Mondo Agricolo
Coronavirus: logistica delle merci, problema superato in un allevamento del lodigiano. Così la fornitura di latte è assicurata
26.02.2020

Coronavirus: logistica delle merci, problema superato in un allevamento del lodigiano. Così la fornitura di latte è assicurata

E’ ormai noto come l’attività zootecnica sia considerata un servizio essenziale per la cittadinanza, l’unica a non essere bloccata all’interno della cosiddetta 'zona rossa', ossia quella delimitata dal cordone sanitario che si è formato in alcuni Comuni del Lodigiano dopo i casi accertati di Covid19 (coronavirus). Non sono mancati, tuttavia, in questi ultimi giorni, e Confagricoltura li sta segnalando, problemi di logistica delle merci dentro e fuori questa zona. Difficoltà che, però, con un po’ di collaborazione e buon senso da parte di tutti, grazie anche all’Organizzazione agricola, è stato possibile risolvere in modo soddisfacente. 
Lo racconta Francesco Cerri, socio di Confagricoltura e contitolare dell'azienda agricola che conduce con i fratelli Giovanni e Enrico e i nipoti Maria e Pietro, a Melegnanello di Turano Lodigiano, primo Comune fuori dalla zona di divieto di movimentazione delle persone e di blocco di numerose attività lavorative e produttive. 
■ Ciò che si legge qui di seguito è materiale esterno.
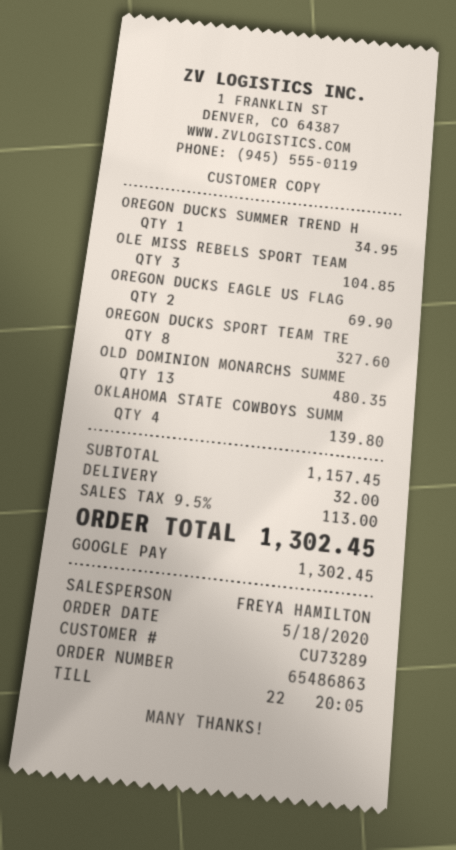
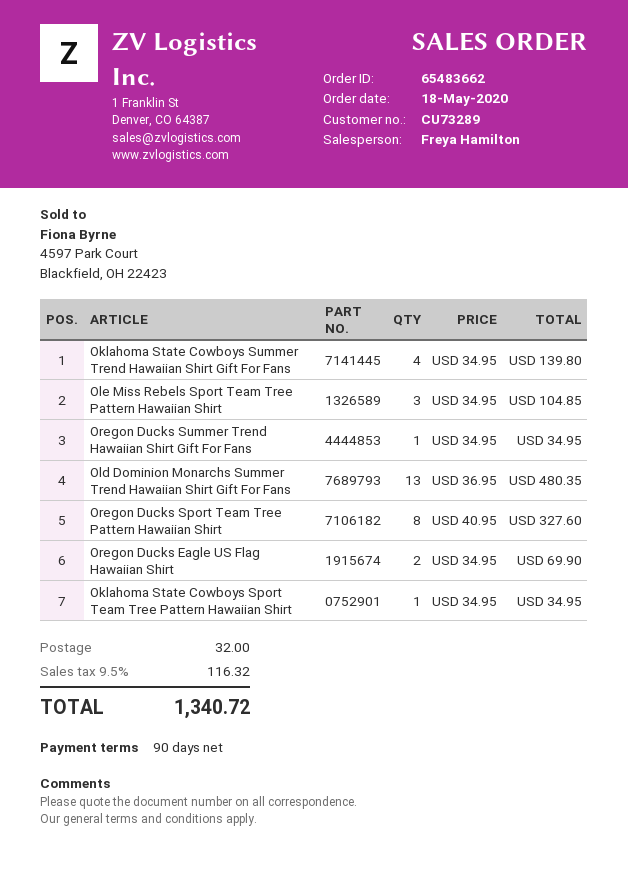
order number: 65486863 -> 65483662
Oklahoma State Cowboys Sport Team Tree Pattern Hawaiian Shirt: none -> 1 for 34.95
tax: 9.5% = 113.00 -> 9.5% = 116.32
total: 1302.45 -> 1340.72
“Pur essendo libero, perché fuori dalla zona rossa – spiega - sono incorso in un problema importante: quello della mancata fornitura di mangimi destinati all’allevamento di bovini da latte e di suini. L’azienda che ci rifornisce si trova infatti proprio in zona rossa ed era rimasta bloccata già da lunedì scorso. Solo ieri è riuscita a ottenere dalla prefettura il permesso di far entrare e uscire personale dipendente per la consegna della merce. Riusciamo così ad approvvigionarci di nuovo in modo regolare”.
Cerri è un produttore di latte e munge quotidianamente 250-270 vacche in lattazione, ma è anche un produttore di carne suina con un allevamento a ciclo chiuso di circa 160 scrofe. 
L’ordinanza dei sindaci infatti ha bloccato nella zona rossa altri tipi di attività lavorative, ma garantisce la continuazione dell’attività zootecnica, come servizio essenziale per la produzione alimentare, compresa quella che riguarda la fornitura di prodotti per la razione zootecnica e il conferimento del latte in caseificio. “Mi sono trovato – spiega Cerri - con il problema della fornitura di mangime perché l’azienda è ubicata in zona rossa. Il prefetto ha finalmente autorizzato gli spostamenti per dare la possibilità di alimentare il bestiame in modo adeguato”. In questo modo questo l’allevamento può continuare a offrire un servizio essenziale per la cittadinanza, la fornitura quotidiana di latte. (F.B.)